Screenshot and code edit data:

***

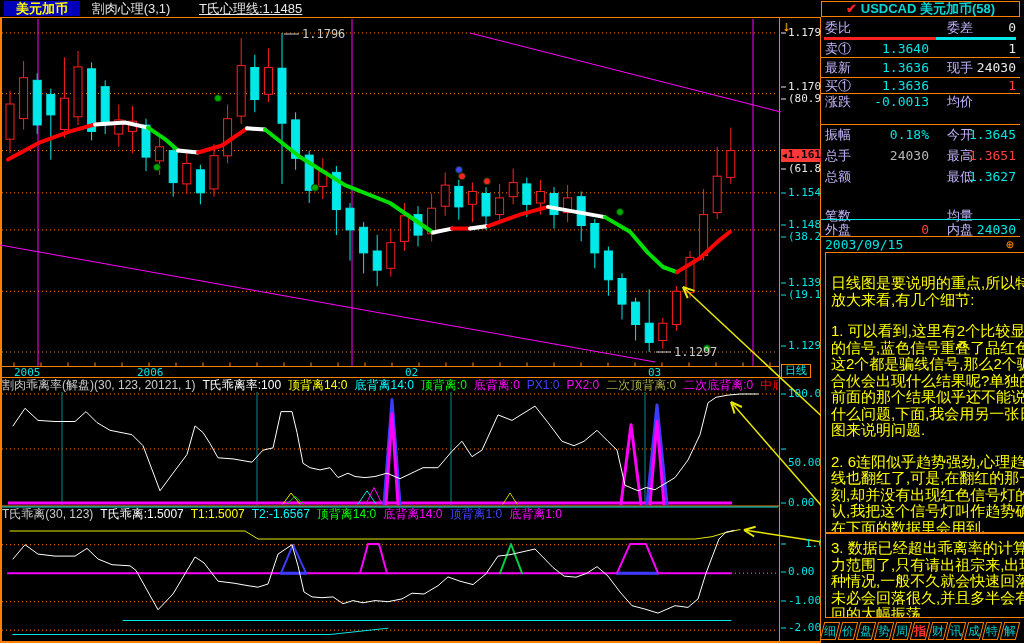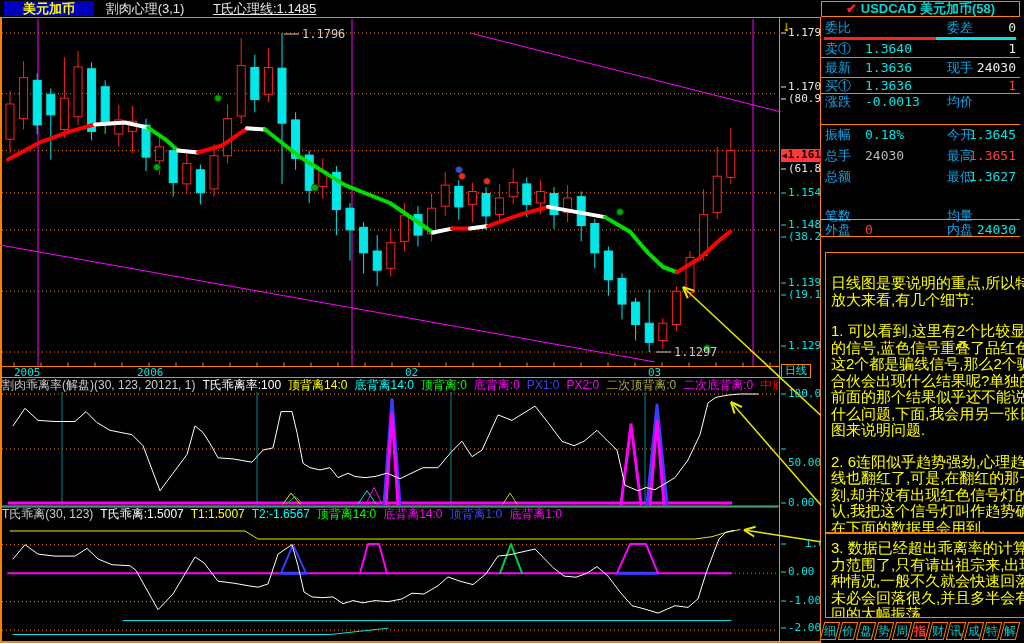--- a/index.html
+++ b/index.html
@@ -8,7 +8,7 @@
   
   #titlebar{position:absolute;left:0;top:0;width:1022px;height:17px;background:#000;
             border-bottom:1px solid #ff8000;color:#e8e8e8;font-size:13px;line-height:17px;white-space:nowrap;z-index:3;}
-  #titlebar .sym{background:#0000bb;color:#ffff00;padding:0 19px;margin-left:4px;font-weight:bold;text-align:center;}
+  #titlebar .sym{background:#0000bb;color:#ffff00;padding:0 12px;margin-left:4px;font-weight:bold;text-align:center;}
   #titlebar .ind{margin-left:8px;}
   #titlebar .rdg{margin-left:25px;text-decoration:underline;}
   

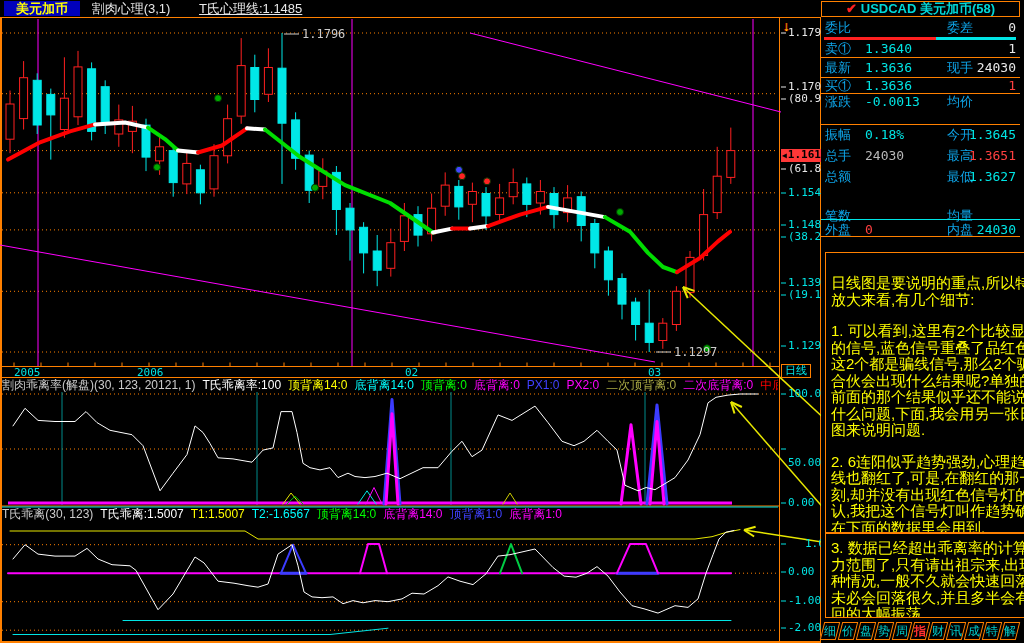--- a/index.html
+++ b/index.html
@@ -44,7 +44,7 @@
   .qc1{left:44px;width:76px;text-align:left;font-family:"DejaVu Sans Mono",monospace;}
   .qc2{left:126px;}
   .qc3{right:4px;width:66px;text-align:right;font-family:"DejaVu Sans Mono",monospace;}
-  .lab{color:#0ea5e9;} .cyn{color:#00e5e5;} .wht{color:#e8e8e8;} .red{color:#ff4040;} .gry{color:#b8b8b8;}
+  .lab{color:#c4b5fd;} .cyn{color:#00e5e5;} .wht{color:#e8e8e8;} .red{color:#ff4040;} .gry{color:#b8b8b8;}
   .hline{position:absolute;left:0;width:199px;height:1px;}
   #ratio-bar{position:absolute;left:3px;top:37px;width:193px;height:3px;font-size:0;}
   #ratio-bar div{display:inline-block;height:3px;vertical-align:top;}

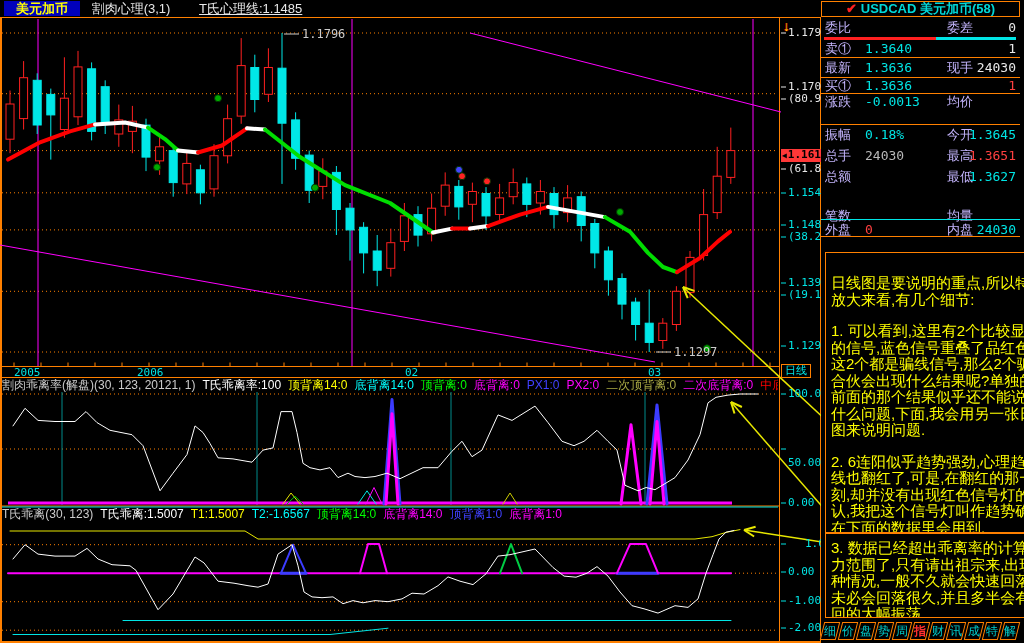--- a/index.html
+++ b/index.html
@@ -41,7 +41,7 @@
   .qrow{position:absolute;left:0;width:199px;height:14px;font-size:13px;line-height:14px;}
   .qc{position:absolute;top:0;white-space:nowrap;}
   .qc0{left:4px;}
-  .qc1{left:44px;width:76px;text-align:left;font-family:"DejaVu Sans Mono",monospace;}
+  .qc1{left:32px;width:76px;text-align:right;font-family:"DejaVu Sans Mono",monospace;}
   .qc2{left:126px;}
   .qc3{right:4px;width:66px;text-align:right;font-family:"DejaVu Sans Mono",monospace;}
   .lab{color:#c4b5fd;} .cyn{color:#00e5e5;} .wht{color:#e8e8e8;} .red{color:#ff4040;} .gry{color:#b8b8b8;}

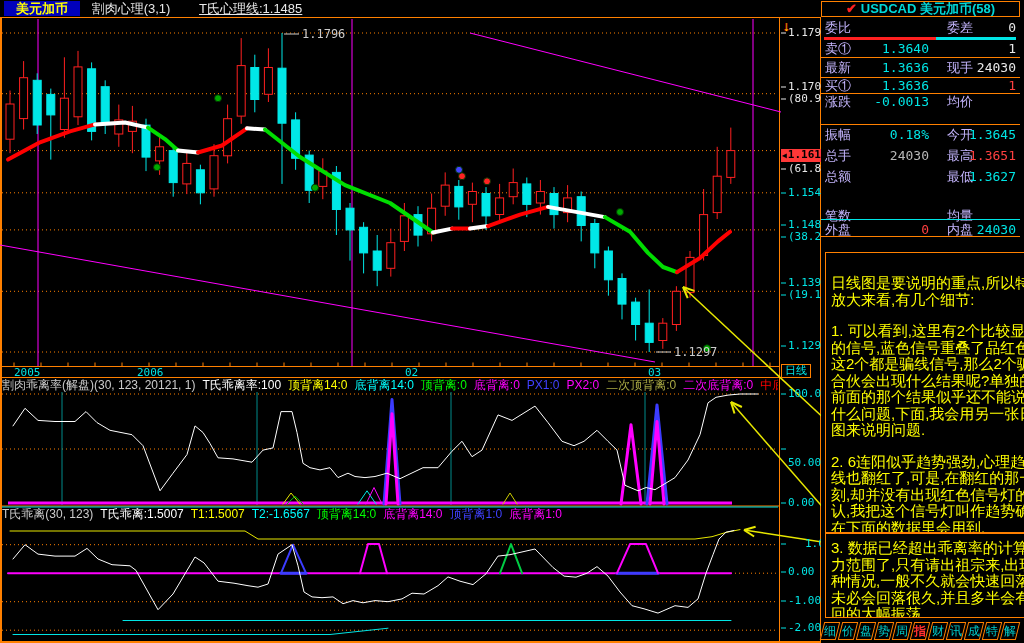--- a/index.html
+++ b/index.html
@@ -450,6 +450,10 @@
         <div class="hline" style="top: 236px; background: rgb(255, 128, 0);"></div>
       </div>
     <div id="ratio-bar"><div style="width: 112px; background: rgb(255, 32, 32);"></div><div style="width: 80px; background: rgb(0, 229, 229);"></div></div>
+    <div id="date-row">
+      <span class="dt">2003/09/15</span>
+      <span class="ch">⊕</span>
+    </div>
     <div id="note1" class="notebox">
       <p>日线图是要说明的重点,所以特意放大来看,有几个细节:</p>
       <p>1.  可以看到,这里有2个比较显眼的信号,蓝色信号重叠了品红色号,这2个都是骗线信号,那么2个骗子合伙会出现什么结果呢?单独的看前面的那个结果似乎还不能说明什么问题,下面,我会用另一张日线图来说明问题.</p>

***

- **THE TASK**: Find the word "weight" in the data and copy out each line where it turns up.

- **TASK ANSWER**:
-  #titlebar .sym{background:#0000bb;color:#ffff00;padding:0 19px;margin-left:4px;font-weight:bold;text-align:center;}
+  #titlebar .sym{background:#0000bb;color:#ffff00;padding:0 12px;margin-left:4px;font-weight:bold;text-align:center;}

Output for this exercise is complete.